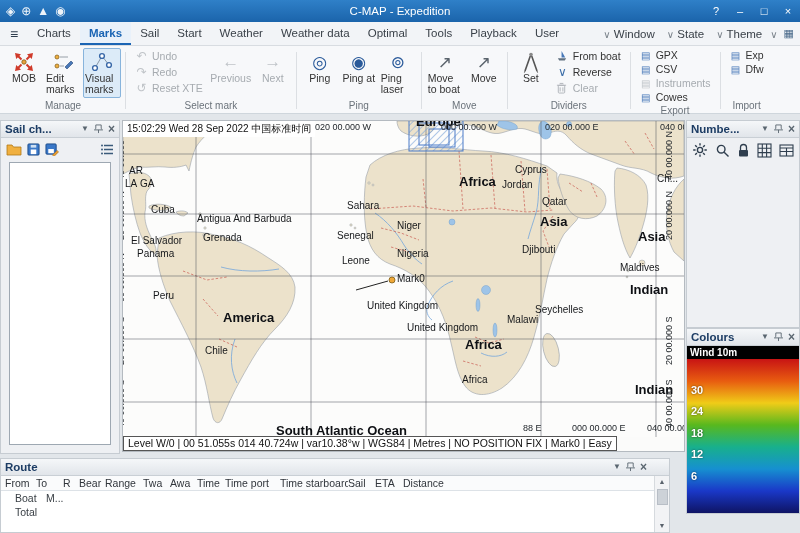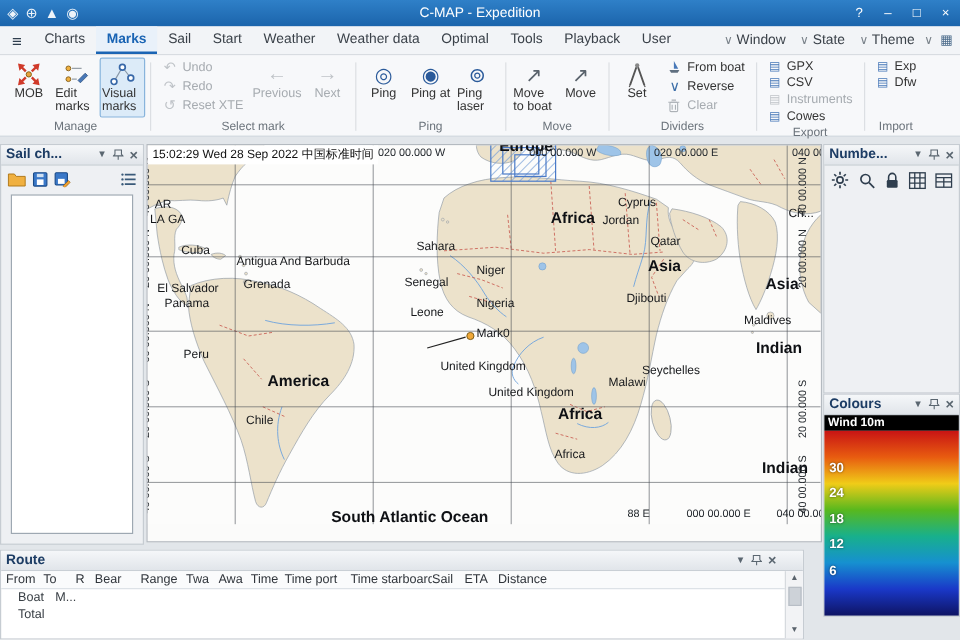--- a/index.html
+++ b/index.html
@@ -526,41 +526,42 @@
             <div class="grid-lbl vert" style="left: 3px; top: 297px;">40 00.000 S</div>
             <div class="grid-lbl vert" style="left: 551px; top: 49px;">40 00.000 N</div>
             <div class="grid-lbl vert" style="left: 551px; top: 109px;">20 00.000 N</div>
             <div class="grid-lbl vert" style="left: 551px; top: 234px;">20 00.000 S</div>
             <div class="grid-lbl vert" style="left: 551px; top: 297px;">40 00.000 S</div>
             <div class="grid-lbl" style="left: 400px; top: 302px;">88 E</div>
             <div class="grid-lbl" style="left: 449px; top: 302px;">000 00.000 E</div>
             <div class="grid-lbl" style="left: 524px; top: 302px;">040 00.000 E</div>
           </div>
         <div class="map-clock">15:02:29 Wed 28 Sep 2022 中国标准时间</div>
+        <div class="map-status">Level W/0 | 00 51.055s 014 40.724w | var10.38°w | WGS84 | Metres | NO POSITION FIX | Mark0 | Easy</div>
       </div>
     </div>
 
     <div class="panel route-panel">
       <div class="panel-title">
         <span class="pt-text">Route</span>
         <span class="pt-icons" style="padding-right:18px;">
           <span class="pt-ic">▼</span>
           <span class="pt-ic">
               <svg class="pin-svg" viewBox="0 0 10 11">
                 <path d="M2,1 h6 v4 l1.5,1.5 h-9 L2,5 Z M5,6.5 v3.5" stroke="#5a6670" fill="none"></path>
               </svg>
             </span>
           <span class="pt-ic x">×</span>
         </span>
       </div>
       <div class="rt-head" id="routeHead">
           <span class="rc" style="width: 31px;">From</span>
           <span class="rc" style="width: 27px;">To</span>
           <span class="rc" style="width: 16px;">R</span>
-          <span class="rc" style="width: 38px;">Bear</span>
+          <span class="rc" style="width: 26px;">Bear</span>
           <span class="rc" style="width: 38px;">Range</span>
           <span class="rc" style="width: 27px;">Twa</span>
           <span class="rc" style="width: 27px;">Awa</span>
           <span class="rc" style="width: 28px;">Time</span>
           <span class="rc" style="width: 55px;">Time port</span>
           <span class="rc" style="width: 68px;">Time starboard</span>
           <span class="rc" style="width: 27px;">Sail</span>
           <span class="rc" style="width: 28px;">ETA</span>
           <span class="rc" style="width: 50px;">Distance</span>
         </div>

____

▶ [Assigned task] Copy each line in the data that holds the word "panel".

▶ [Output]
     <div class="panel route-panel">
       <div class="panel-title">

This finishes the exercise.